If this is right I would like to contribute this code as an example on interrupt and resume for python interface so other users may learn. Or I would suggest the Nomad team to create such an example in this repository.

Questions

  • What is h?
  • Why num_iters is zero? best_param, best_value, _, num_evals, num_iters, _ = PyNomad.optimize(objective_f, init_opt_param, lb, ub, params)
  • In the code I set max_eval = 5000, does Total model evaluations related to max_eval? If so how to best estimate the value of max_eval?

fsmosca avatar Apr 30 '21 02:04 fsmosca

Thank you for your suggested example, it seems to work fine! We will discuss if we add it to our examples. Would you provide us with your name, so we can add you to the contributors?

Here are answers to your questions:

  • What is h? - h is the value of the constraint violation function (for the progressive barrier).
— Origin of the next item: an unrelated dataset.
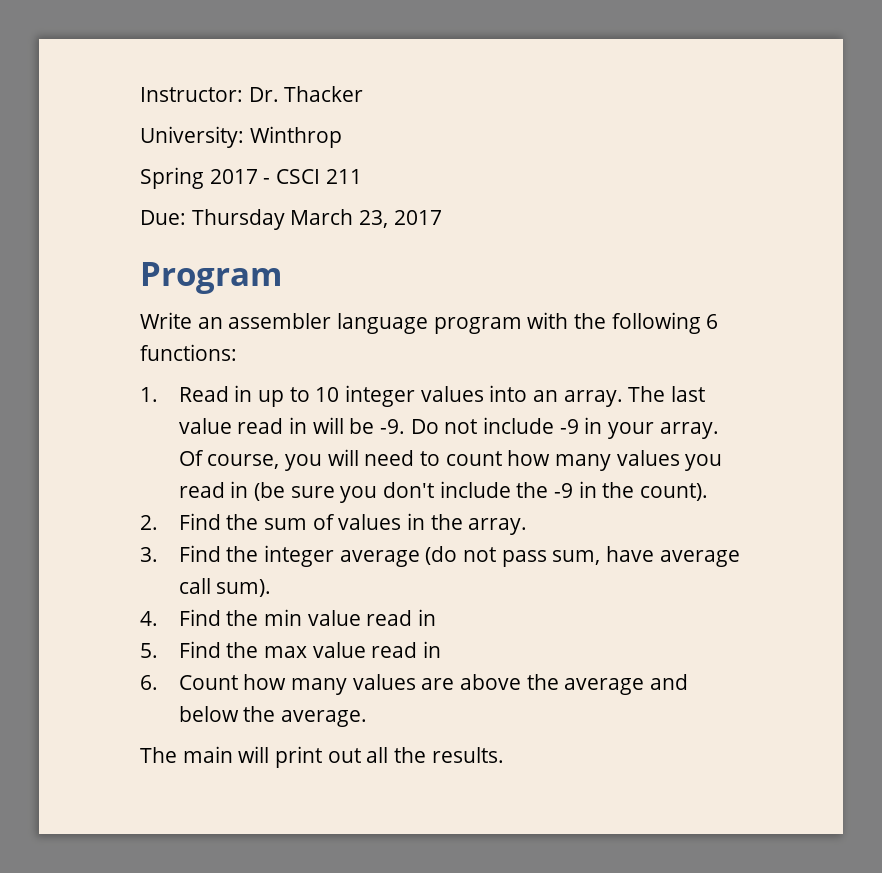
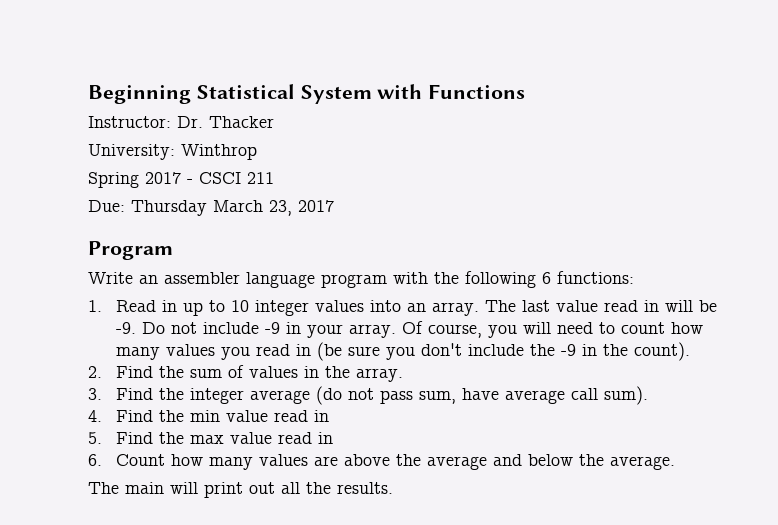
+ Beginning Statistical System with Functions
When h = 0, it means that the point is feasible, otherwise, it is infeasible.
  • Why num_iters is zero? - I would have to look into it, Probably the information is not properly updated.
  • MAX_EVAL is the number of blackbox evaluations plus the number of cache hits (i.e. points that NOMAD wants to evaluate but that are already in the cache). The model evaluations are a separate counter. They are the number of evaluations done for models like when using QUAD_MODEL_SEARCH. The only parameter for this counter is QUAD_MODEL_MAX_EVAL, which limits model evaluations, but for each time a model is used. It does not limit the total number of model evaluations.
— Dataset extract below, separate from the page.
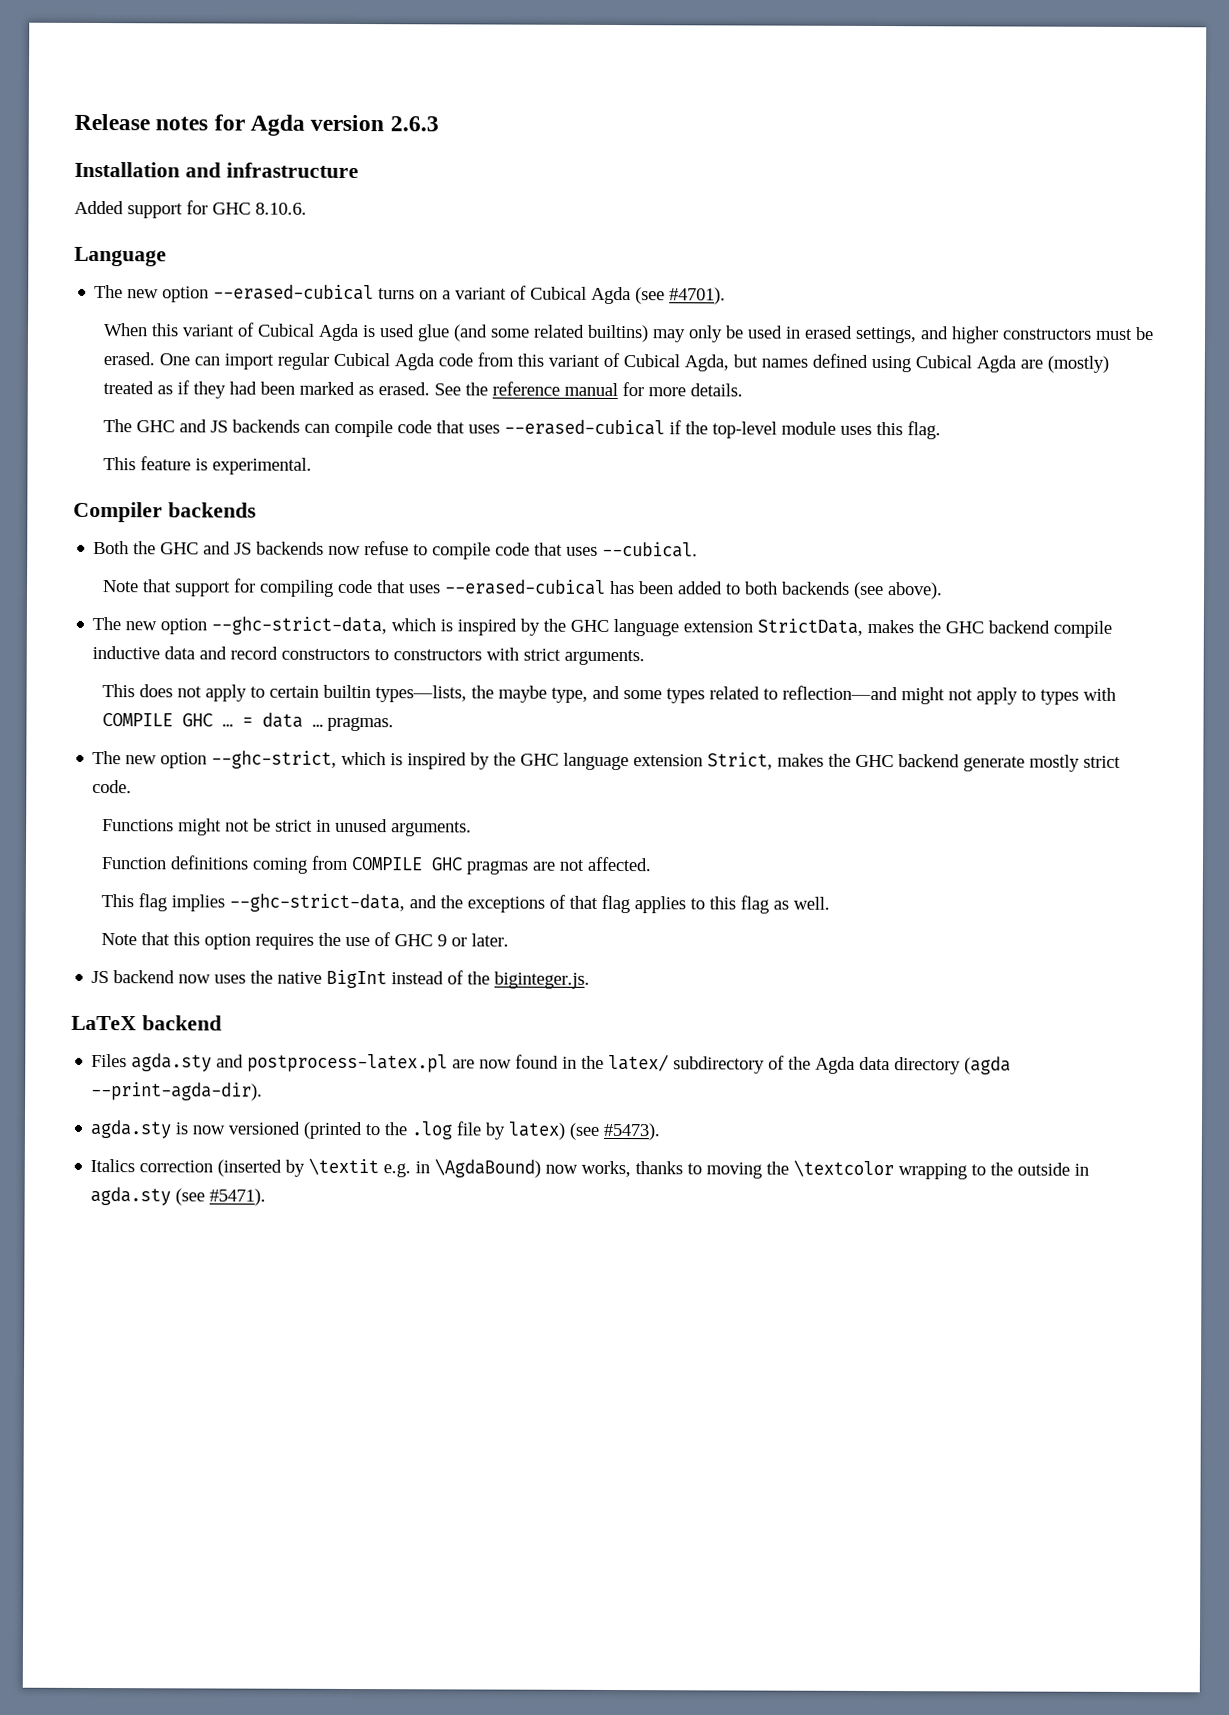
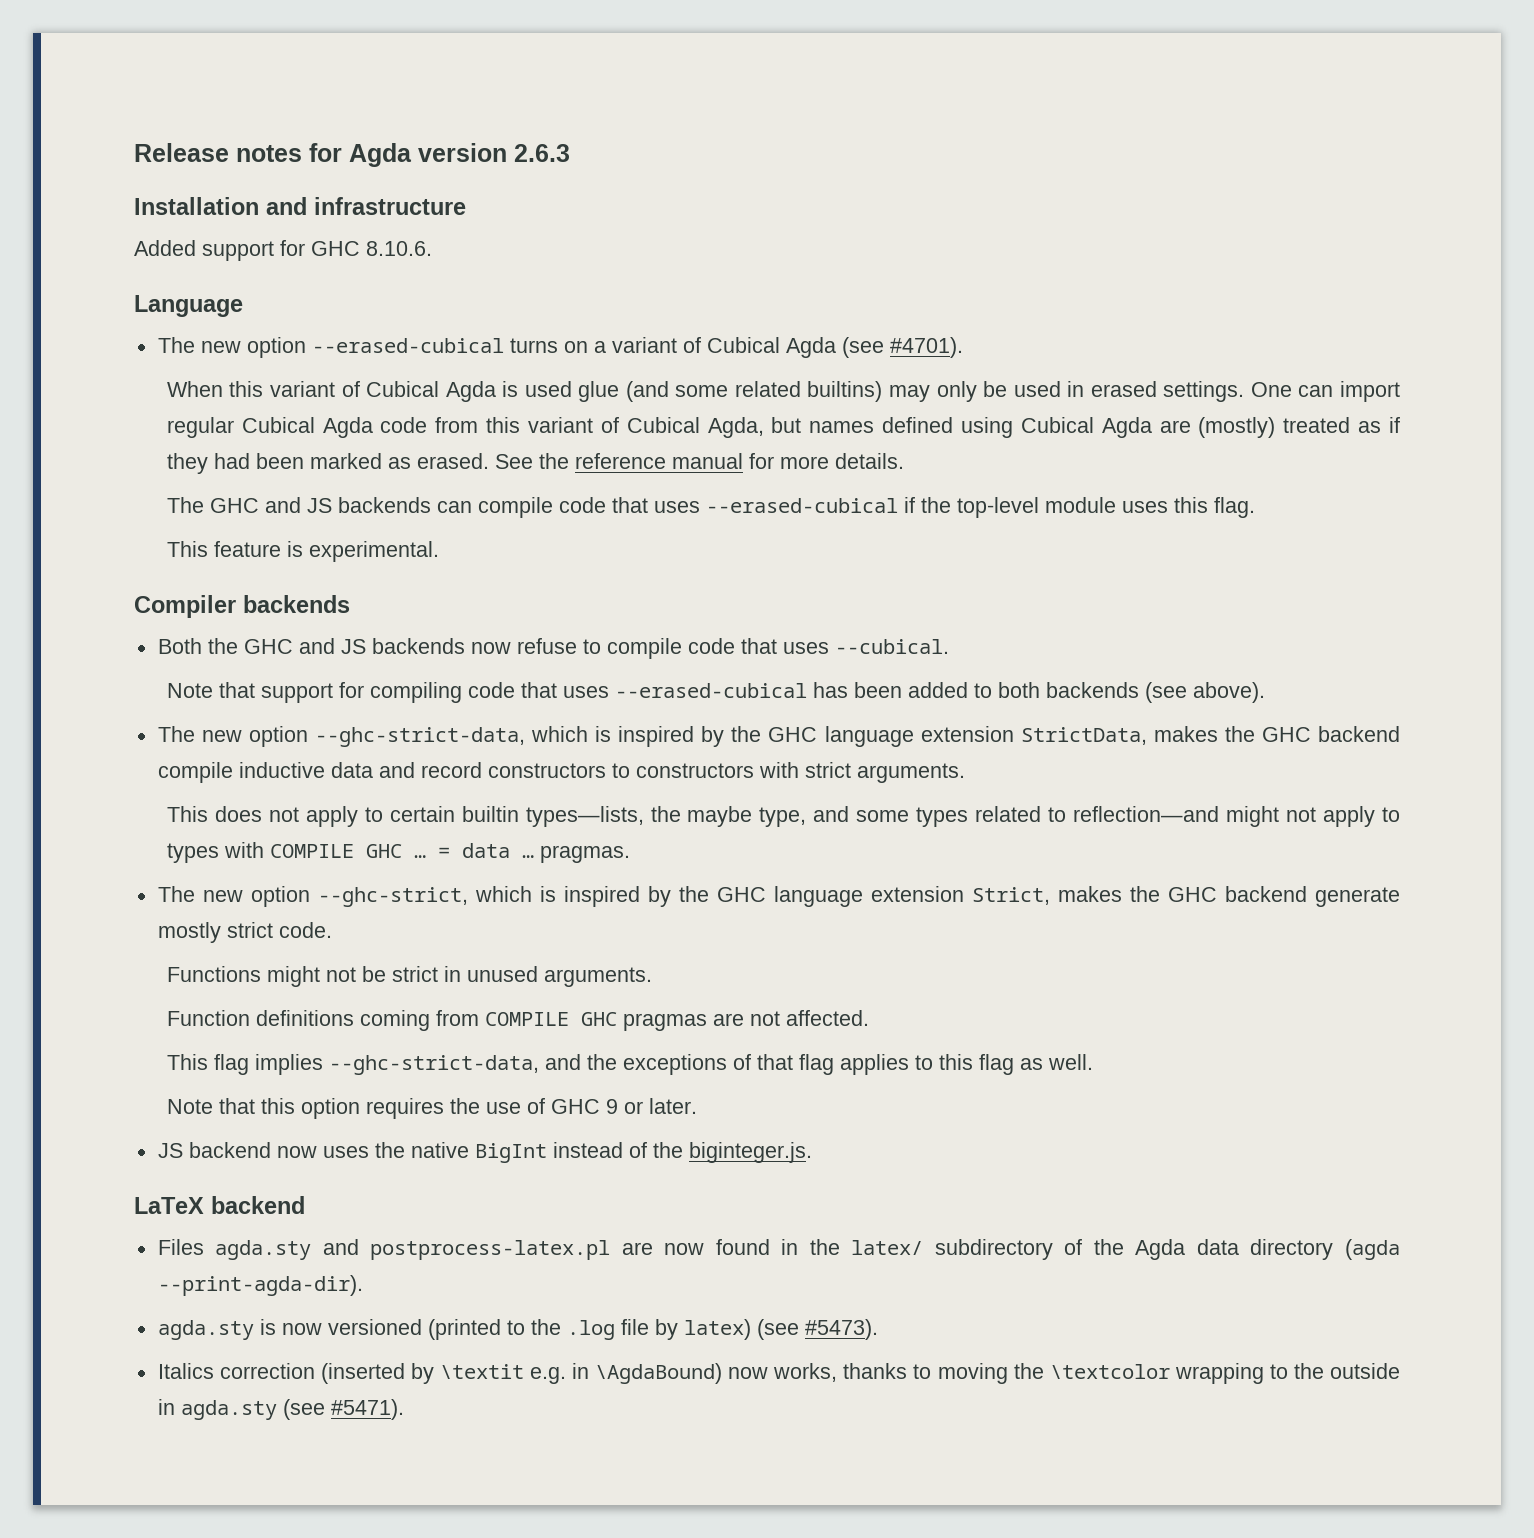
- When this variant of Cubical Agda is used glue (and some related builtins) may only be used in erased settings, and higher constructors must be erased.
+ When this variant of Cubical Agda is used glue (and some related builtins) may only be used in erased settings.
montplaisir avatar Apr 30 '21 16:04 montplaisir

My name is Ferdinand Mosca. Thanks for the definitions, I will do some research about it.
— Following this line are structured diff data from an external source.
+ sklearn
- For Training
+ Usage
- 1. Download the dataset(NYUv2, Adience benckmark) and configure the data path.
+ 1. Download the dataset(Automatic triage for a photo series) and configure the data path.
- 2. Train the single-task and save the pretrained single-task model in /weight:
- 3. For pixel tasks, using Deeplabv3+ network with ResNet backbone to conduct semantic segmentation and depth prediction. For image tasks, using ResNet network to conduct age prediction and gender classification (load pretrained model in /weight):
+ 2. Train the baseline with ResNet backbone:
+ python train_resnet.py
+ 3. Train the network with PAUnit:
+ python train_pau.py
BTW I have encountered this doc while searching of how poll work, nice illustrations. If you have a link of something like that, you may also add it on this site.

fsmosca avatar May 03 '21 02:05 fsmosca

Hi Ferdinand, Thank you for the suggestion for the documentation. We currently do not have such high level information online. It is in our plans. Viviane

montplaisir avatar May 06 '21 12:05 montplaisir

I have tried using nomad as an optimizer of the search parameters of a computer chess engine. Basically there are two engines, base_engine and test_engine. The base engine will take the best parameter values found so far while the test_engine will use the parameter values from nomad. The objective is the result of engine vs engine match at 100 games, Result is minimized and sent to nomad.

param to be optimized: ['LmrFactor', 'FutilityMargin', 'QsearchFutilityMargin']
base engine init param values: [50, 30, 50]
optimizer init param values: [50, 30, 50]

suggested param values: [50, 30, 50]
base engine param: [50, 30, 50]
actual result: 0.51, minimized result: 0.49
match done in 416.7s
BBE BLK_SIZE FRAME_CENTER OBJ
1 1 (   0   0   0 )     *
suggested param values: [50, 40, 70]
base engine param: [50, 30, 50]
actual result: 0.515, minimized result: 0.485
match done in 415.2s
2 1 (  50  30  50 )     *
suggested param values: [50, 70, 130]
base engine param: [50, 30, 50]
actual result: 0.5, minimized result: 0.5
match done in 422.6s
3 1 (  50  40  70 )    
suggested param values: [50, 40, 90]
base engine param: [50, 30, 50]
actual result: 0.445, minimized result: 0.5549999999999999
match done in 431.1s
4 1 (  50  40  70 )   1
suggested param values: [50, 40, 120]
base engine param: [50, 30, 50]
actual result: 0.47, minimized result: 0.53
match done in 424.4s
suggested param values: [50, 60, 70]
base engine param: [50, 30, 50]

...

I have set the cached file but so far there are no cached files that are saved in the folder. It turns out, the data are only saved in the file if I interrupt the optimization process by control+c for example or when the optimization is done normally. If I am hit by power interruption can nomad save the optimization data in the file? I guess it does not as the computer could no longer process the data. I would like to suggest for nomad to save the optimization data after every eval is completed or after I sent the objective value, this way if I get hit by power interruption the previous data are still there.

fsmosca avatar May 08 '21 06:05 fsmosca

Hi Ferdinand,

As you noticed, the cache file is not periodically saved. We could implement that for the next version. We are also currently working on ways that NOMAD may suggest points and then stop, so it would not have to wait for the evaluations. When the evaluations are available, NOMAD could be updated and continue by suggesting next points.

For now, as a workaround, you can use the HISTORY_FILE. It lists the evaluated points with their evaluations, in a format similar to the cache file, but slightly different. If you can convert that history file to an updated cache file, you would lose other algorithmic information (for instance, the mesh size where the algorithm is at), but you would keep information from previously evaluated points. We also are developing a way to use HISTORY_FILE seamlessly, it will be available soon.

I hope this helps,

Viviane

montplaisir avatar May 10 '21 15:05 montplaisir